Demand Forecasting in a Supply Chain
THE ROLE OF FORECASTING IN SUPPLY CHAIN
Demand forecasts form the basis of all supply chain Planning.
CHARACTERISTICS OF FORECASTS
Forecasts are always wrong. Forecasts can’t match the exact demand. So, it should include the expected value of forecast and a measure of forecast error(demand uncertainty).
Short-term forecasts are more accurate than long-term forecasts. Forecast of 1 weeks demand is likely to be more accurate than forecast of a particular day’s demand.
Aggregate forecasts are more accurate than disaggregate forecasts. It is easy to forecast the GDP of a country is less than 2% error, but it is much more difficult to forecast yearly revenue of a company.

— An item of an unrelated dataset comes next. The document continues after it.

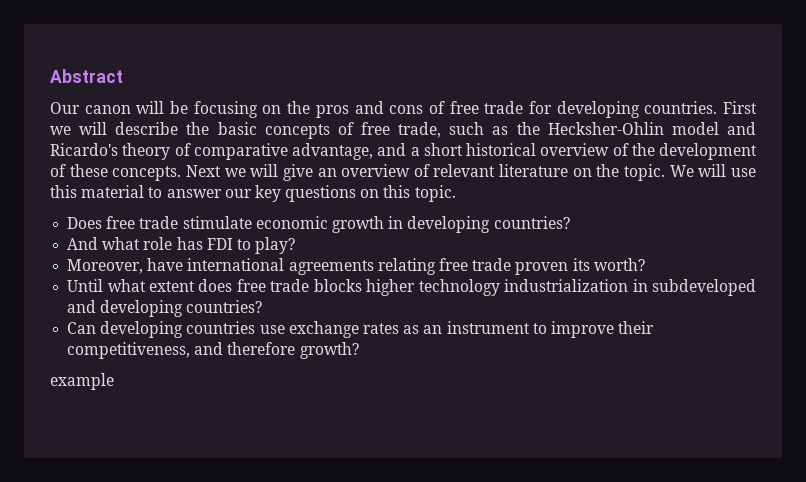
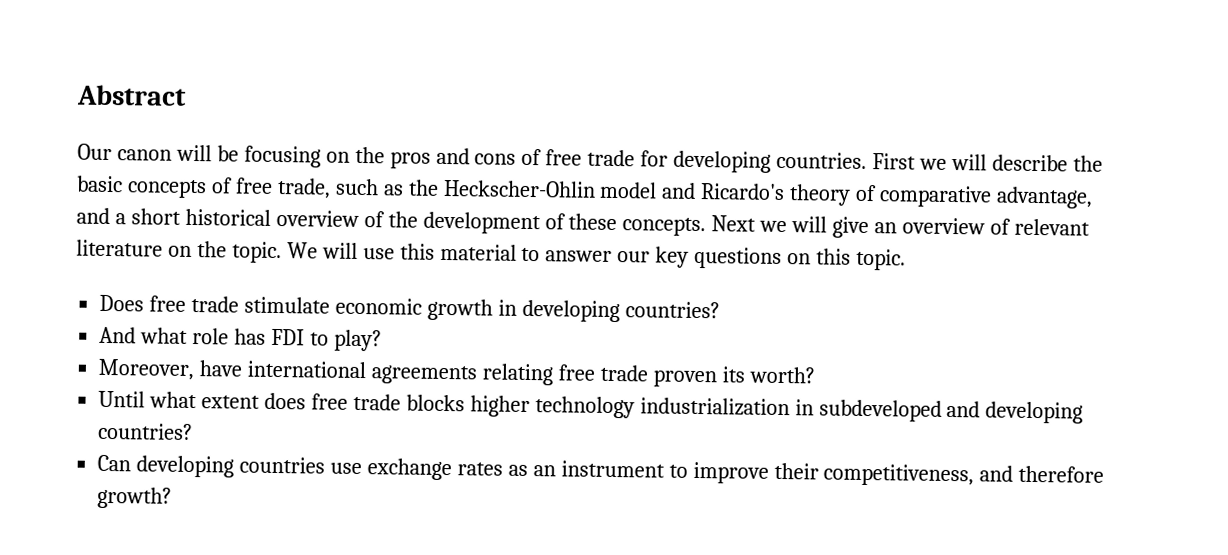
[547,122,664,135] Hecksher-Ohlin -> [442,179,596,198] Heckscher-Ohlin
[50,373,114,390] // example -> (173, 497) none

The farther up the supply chain a company is, the greater is the distortion of information it receives. The farther the order come from the end customer, the larger the forecasting error is.
Importance of measuring forecast error:
Managers use error analysis to determine whether the current forecasting method is predicting the systematic components of demand accurately.
All contingency plans must account for forecast error.
Forecast error for period t ,Et = Ft (Forecast for period t)- Dt (Actual demand for period t) The role of IT in forecasting
In forecasting large amount of data is involved. Getting the highest-quality results possible is very important in forecasting.
So, there is a natural role of IT in forecasting .
The forecasting module within a supply chain IT system is often called Demand Planning Module.
Demand Planning Module provides more accurate forecast than general package like Excel.
A good forecasting package provides forecast across a wide range of products that are updated in real time.